Mastering AWS EC2: A Comprehensive Guide for DevOps Engineers

Overview
Amazon Elastic Compute Cloud (EC2) is AWS's foundational compute service that provides resizable virtual servers in the cloud. As a DevOps engineer, EC2 is often your first hands-on experience with AWS, and understanding it deeply is crucial for building scalable, reliable infrastructure.
EC2 allows you to launch virtual machines (called instances) with various configurations of CPU, memory, storage, and networking. You pay only for what you use, can scale up or down based on demand, and have complete control over your computing resources.
Core Concepts
1. Instance Types:
EC2 offers instance families optimised for different workloads. Each instance type provides a specific combination of CPU, memory, storage, and networking capacity.
Instance Families:
General Purpose (T, M series): Balanced CPU, memory, and networking. Good for web servers, small databases, and development environments.
T3/T4g: Burstable performance, cost-effective for variable workloads
M5/M6i: Balanced performance for most workloads
Compute Optimised (C series): High-performance processors for compute-intensive workloads like batch processing, media transcoding, high-performance web servers, and scientific modelling.
- C5/C6i: Latest generation compute optimised
Memory Optimised (R, X series): Large memory for in-memory databases, real-time big data analytics, and high-performance databases.
R5/R6i: General memory-intensive workloads
X1/X2: Extreme memory for SAP HANA, big data processing
Storage Optimised (I, D series): High sequential read/write access to large datasets. Good for NoSQL databases, data warehousing, Hadoop/Spark clusters.
I3/I4i: NVMe SSD storage
D2/D3: Dense HDD storage
Accelerated Computing (P, G, F series): GPU or FPGA hardware accelerators for machine learning, graphics processing, and video encoding.
P3/P4: GPU for ML training
G4/G5: GPU for inference and graphics
Inf1: AWS Inferentia for ML inference
Instance Sizing: Each family has sizes from nano to 32xlarge
t3.nano → 2 vCPU, 0.5 GB RAM
t3.micro → 2 vCPU, 1 GB RAM
t3.small → 2 vCPU, 2 GB RAM
t3.medium → 2 vCPU, 4 GB RAM
t3.large → 2 vCPU, 8 GB RAM
...
t3.2xlarge → 8 vCPU, 32 GB RAM
2. Amazon Machine Images (AMI):
An AMI is a template that contains the software configuration (operating system, application server, applications) needed to launch an instance. Think of it as a snapshot of a complete system.
AMI Types:
AWS-provided AMIs: Amazon Linux 2, Ubuntu, Windows Server, Red Hat, etc.

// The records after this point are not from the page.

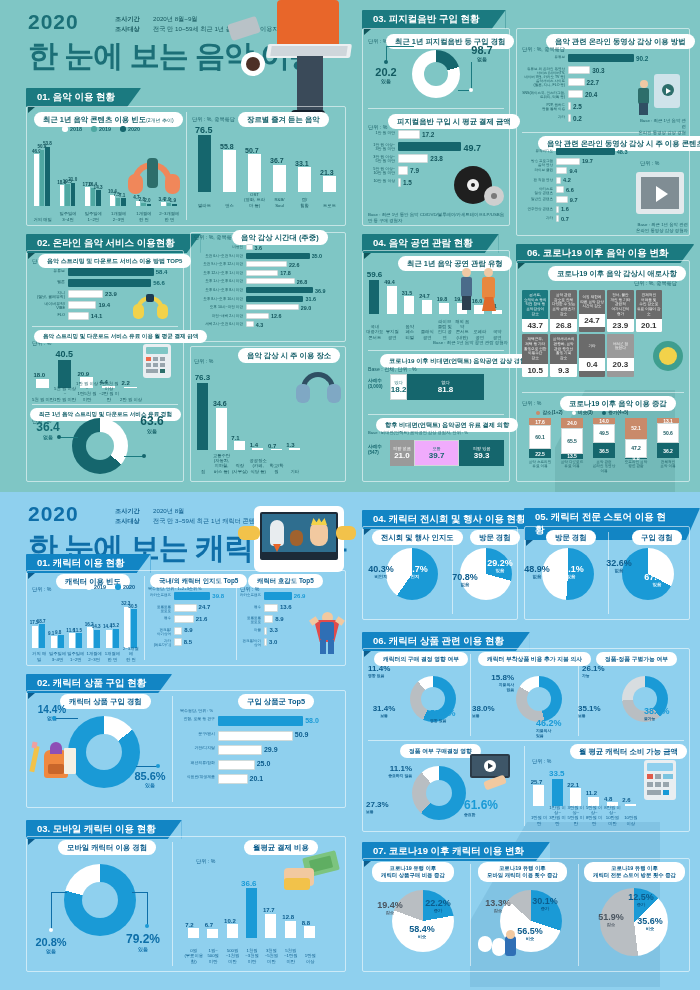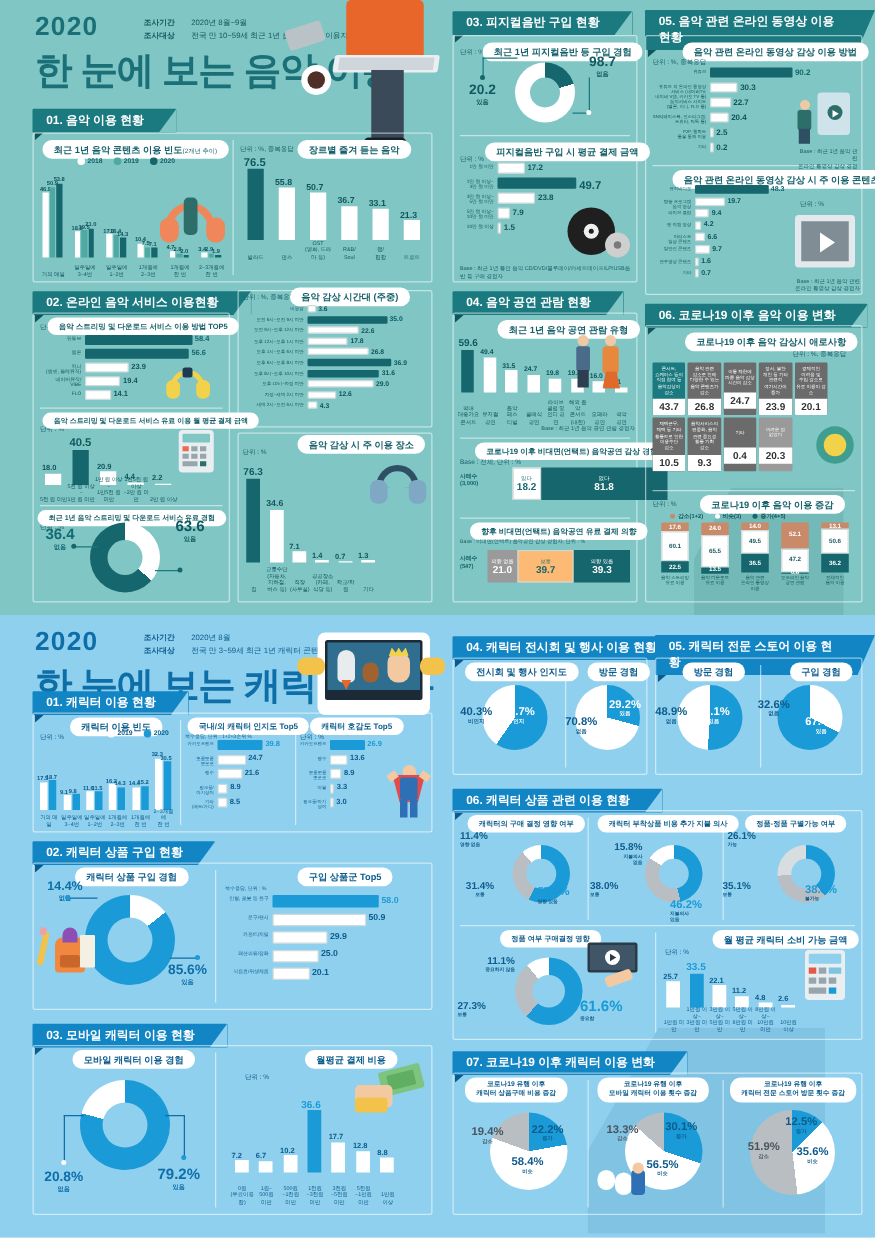--- a/index.html
+++ b/index.html
@@ -532,10 +532,6 @@
         </div>
   </div>
 
-  <div class="sect" style="left:516px;top:8px;">
-    <span class="ribbon">05. 음악 관련 온라인 동영상 이용 현황</span>
-    <div class="ribbon-tail" style="position:absolute;left:0;top:100%;"></div>
-  </div>
   <div class="box" style="left:516px;top:28px;width:174px;height:208px;"></div>
   <div class="hdiv" style="left:522px;top:132px;width:162px;"></div>
 

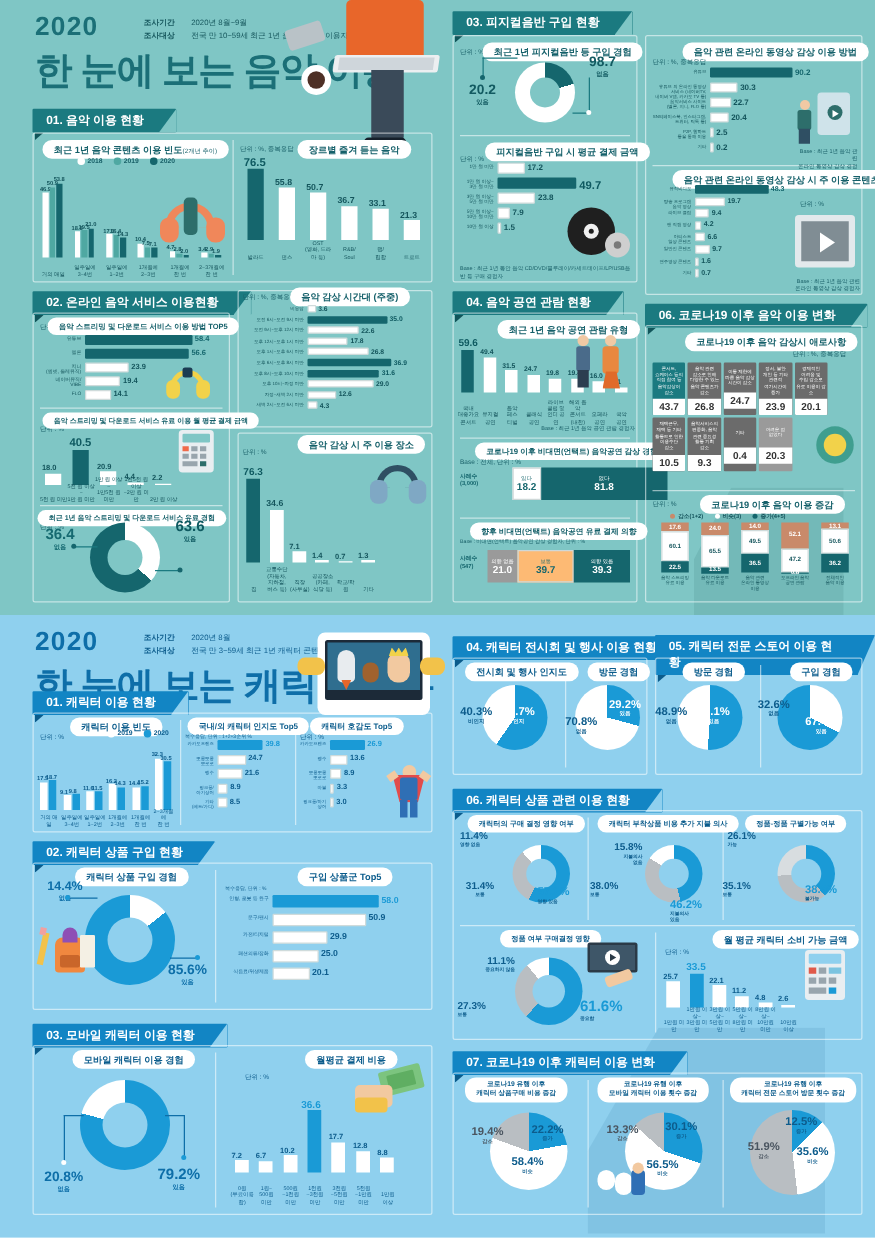--- a/index.html
+++ b/index.html
@@ -501,7 +501,7 @@
   <div class="nrow" style="left:368px;top:378px;color:#15666d;">
     <span>사례수</span><br><span>(3,000)</span>
   </div>
-  <div class="srow" style="left:410px;top:374px;width:124px;">
+  <div class="srow" style="left:390px;top:374px;width:94px;">
     <div class="seg" style="width:18.2%;background:#fff;color:#15666d;border:1px solid #cfd8d8;">
           <span style="font-size:4.4px">있다</span>
           <span class="n">18.2</span>

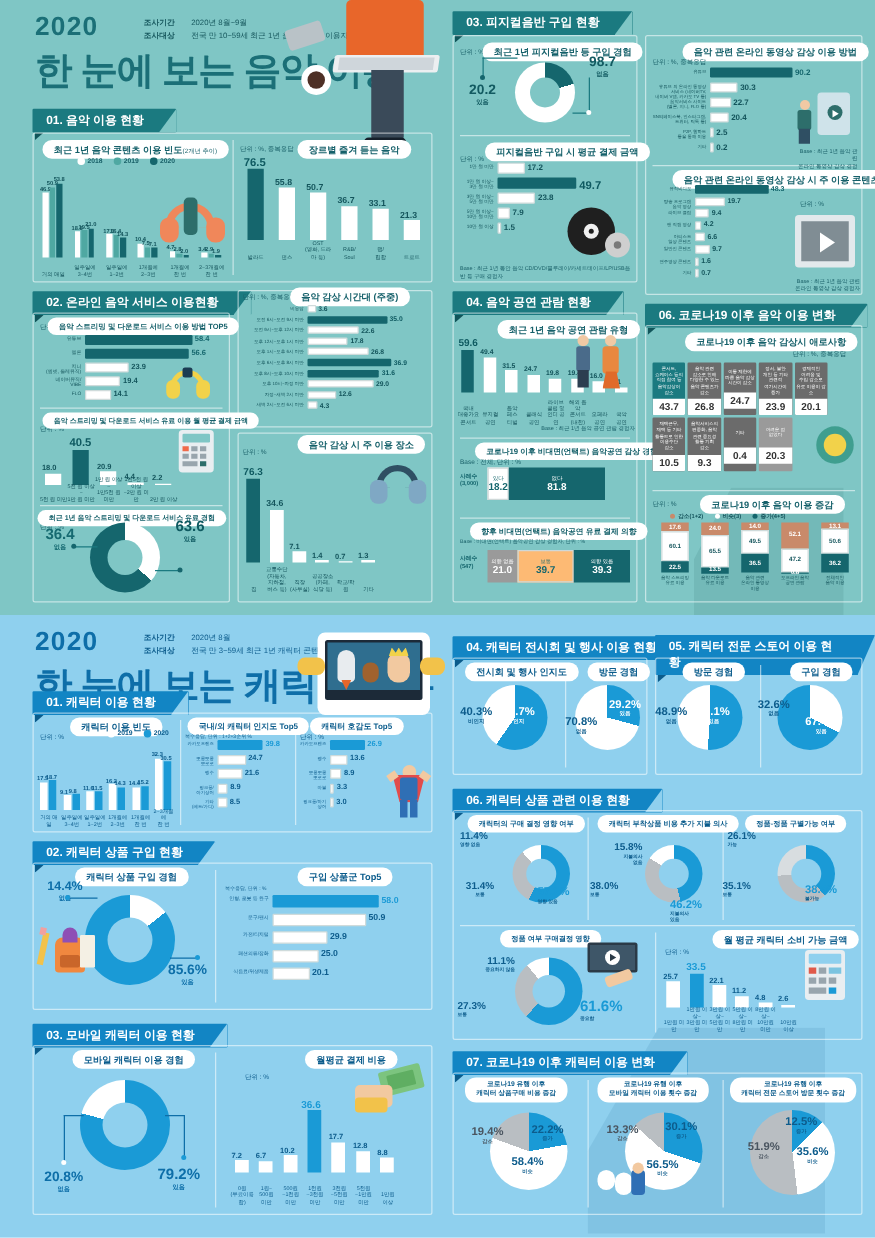--- a/index.html
+++ b/index.html
@@ -522,7 +522,7 @@
           <span style="font-size:4.2px">의향 없음</span>
           <span class="n">21.0</span>
         </div>
-    <div class="seg" style="width:39.7%;background:#fdba74;color:#15666d;border:1px solid #cfd8d8;">
+    <div class="seg" style="width:39.7%;background:#f0abfc;color:#15666d;border:1px solid #cfd8d8;">
           <span style="font-size:4.2px">보통</span>
           <span class="n">39.7</span>
         </div>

Marketplace AMIs: Pre-configured by third parties (e.g., WordPress, Jenkins)
Community AMIs: Shared by AWS users
Custom AMIs: Your own images created from configured instances
AMI Components:
Root volume template (EBS snapshot or instance store)
Launch permissions (which accounts can use it)
Block device mapping (volumes to attach)
3. Instance Purchasing Options:
On-Demand Instances:
Pay by the hour/second with no commitments
Use case: Short-term, unpredictable workloads
Cost: Highest per-hour rate
Reserved Instances (RI):
Commit to 1 or 3 years for a 40-60% discount
Types: Standard (can't change), Convertible (can change instance family)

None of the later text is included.